[rfc-i] Comments about draft-flanagan-style-00

SM sm at resistor.net
Mon Nov 5 14:18:09 PST 2012

Hi Heather, Sandy,

I hope that you are both enjoying the fine weather in Atlanta.  I 
have a few comments about draft-flanagan-style-00.  In Section 4.1:

   "If an author cannot or will not provide an affiliation for any
    reason, "Independent", "Retired", or some other term that
    appropriately describes the author's affiliation may be used.
    Alternatively, a blank line may be included in the document header
    when no affiliation is provided."

There is an assumption in the above that everyone has some 
affiliation.  The author I know about does not provide affiliation as 
it is an individual effort instead of a company-sponsored effort.  I 
find the usage of "Independent" confusing as it is difficult to tell 
whether that is a company or not.  It's easier to use a blank line in 
such cases.  I suggest rewording the about as "an author not having 
an affiliation, i.e. it's an individual effort" and use the blank 
line for that.

In Section 4.3:

   "Every RFC must have an Abstract of a maximum of 20 lines."

You could reword this sentence by saying that the Abstract must not 
have more than 20 lines.  It is clearer.

   "Simply copying and pasting the first few paragraphs of the
    Introduction is allowed, but it may result in an Abstract that is
    both incomplete and redundant."

I suggest removing this.  It will encourage people to copy and paste 
as it is allowed.

In Section 4.8:

   "Reference lists must indicate whether each reference is normative
    or informative, where normative references are essential to
    implementing or understanding the content of the RFC, and
    informative references provide additional information."

Discussions about references lead to, well, IETF discussions. :-)  I 
suggest ending the sentence after the comma, then proceed with the 
explanation of what constitutes a normative reference.  By the way, 
some documents tend to have a long list of references.  It's more 
work for reviewers.  It would be good if you could explain to people 
during the tutorials to refrain from such practices as people 
actually have to go and read these documents.

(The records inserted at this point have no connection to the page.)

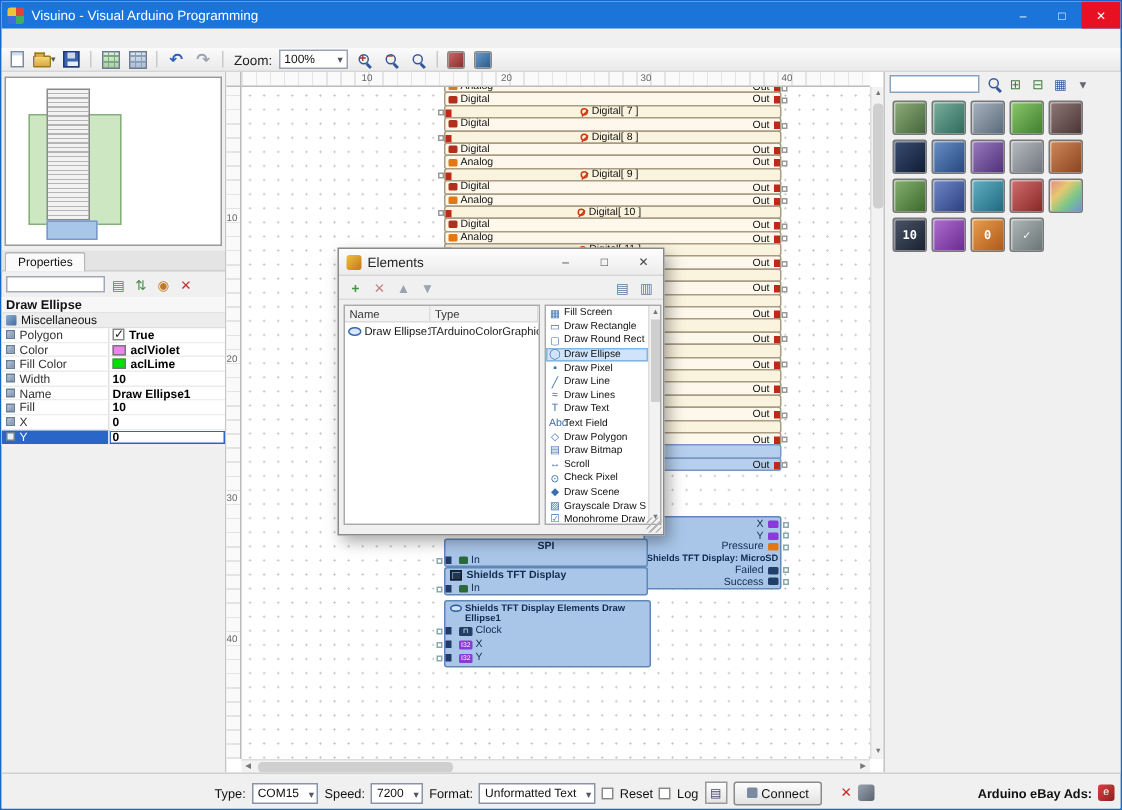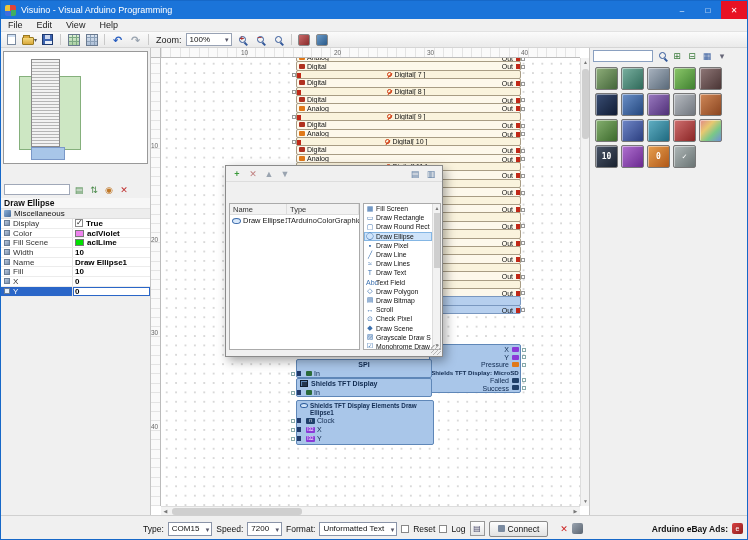--- a/index.html
+++ b/index.html
@@ -197,13 +197,6 @@
     </span>
   </div>
 
-  <div class="menubar">
-
-  <span class="menu-item">File</span>
-      <span class="menu-item">Edit</span>
-      <span class="menu-item">View</span>
-      <span class="menu-item">Help</span>
-    </div>
 
   <div class="toolbar">
     <span class="tbtn">

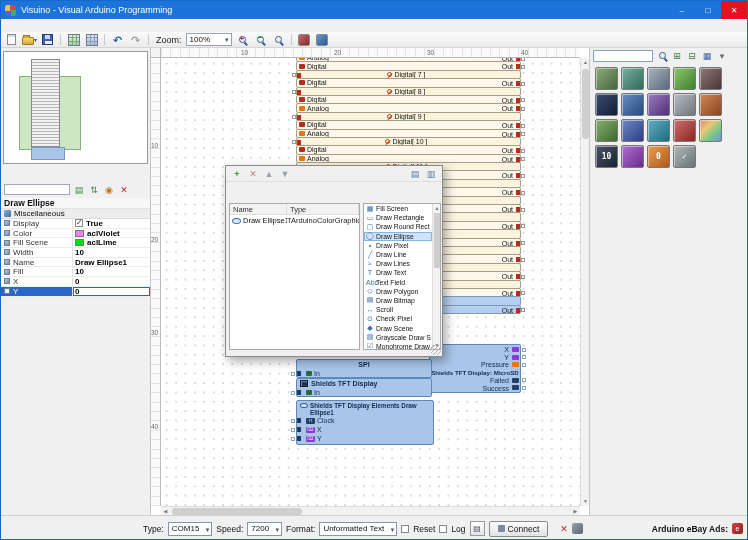--- a/index.html
+++ b/index.html
@@ -248,6 +248,9 @@
       <div class="pv-board"></div>
       <div class="pv-blue"></div>
     </div>
+    <div class="tabstrip">
+      <span class="tab">Properties</span>
+    </div>
     <div class="ptoolbar">
       <span class="pfilter"></span>
       <span class="pt-ico" style="color:#4a8a4a">▤</span>

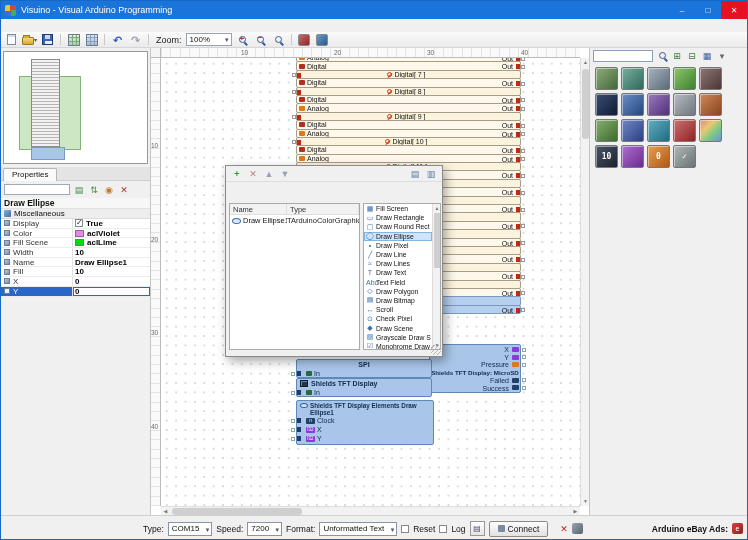--- a/index.html
+++ b/index.html
@@ -869,6 +869,15 @@
   </div>
 
   <div class="dialog">
+    <div class="dlg-title">
+      <span class="dlg-icon"></span>
+      <span class="dlg-title-text">Elements</span>
+      <span class="dlg-btns">
+        <span class="dbtn dbtn-min"></span>
+        <span class="dbtn dbtn-max"></span>
+        <span class="dbtn dbtn-close"></span>
+      </span>
+    </div>
     <div class="dlg-toolbar">
       <span class="dt-ico" style="color:#3a9a3a;font-weight:bold">+</span>
       <span class="dt-ico" style="color:#c08080">✕</span>

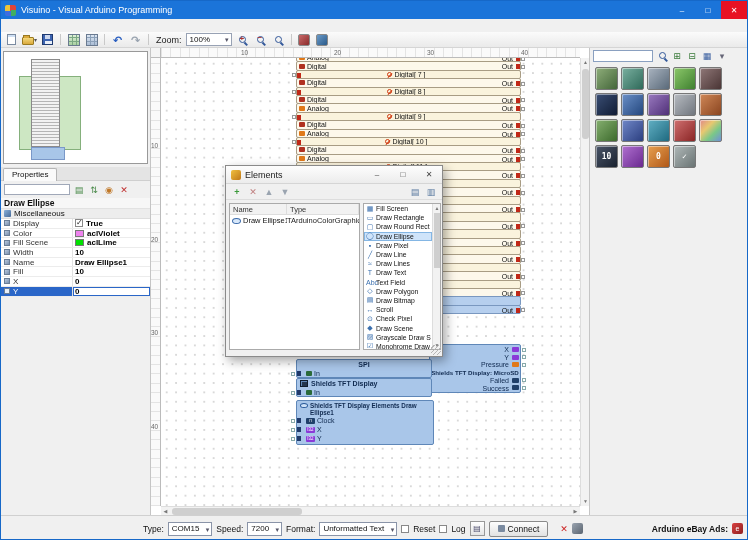--- a/index.html
+++ b/index.html
@@ -268,7 +268,7 @@
         <div class="prow">
           <span class="pname-cell">
             <span class="chip"></span>
-            <span>Display</span>
+            <span>Polygon</span>
           </span>
           <span class="pval-cell">
             <span class="chk show"></span>

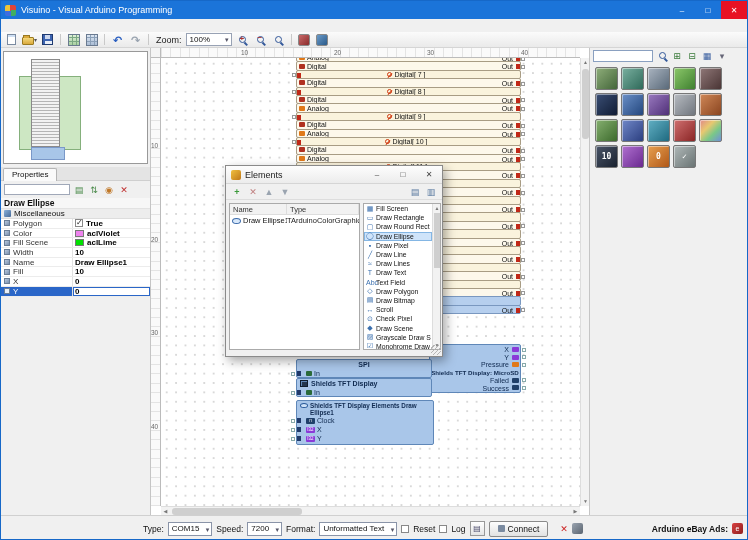--- a/index.html
+++ b/index.html
@@ -292,7 +292,7 @@
         <div class="prow">
           <span class="pname-cell">
             <span class="chip"></span>
-            <span>Fill Scene</span>
+            <span>Fill Color</span>
           </span>
           <span class="pval-cell">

   'To forestall confusion between uppercase conformance terms and
    their lowercase equivalents, some authors use words and phrases
    such as "mandatory", "ought to", and "might" instead of "MUST",
    "SHOULD", and "MAY".'

My understandaing of these upper-case words is that they are for 
interoperability and not for conformance.  There are sometimes uses 
for basic assumptions, e.g we assume that the earth is flat.  I 
suggest removing the "mandatory" or "ought to" guidance as we already 
have enough fights about what the RFC says.

   'For example, we recommend the use of "TBD1",
    "TBD2", etc., in the IANA Considerations section and in the body
     of the document.'

Please expand TBD on first use.  It may not be clear to non-Englizh speakers.

   "Contact information must include at least one, and ideally would
    include all, of a postal address including the ISO 3166 country
    code, a telephone number, and a long-lived email address."

It is suggested that the authors of this draft follow that guidance.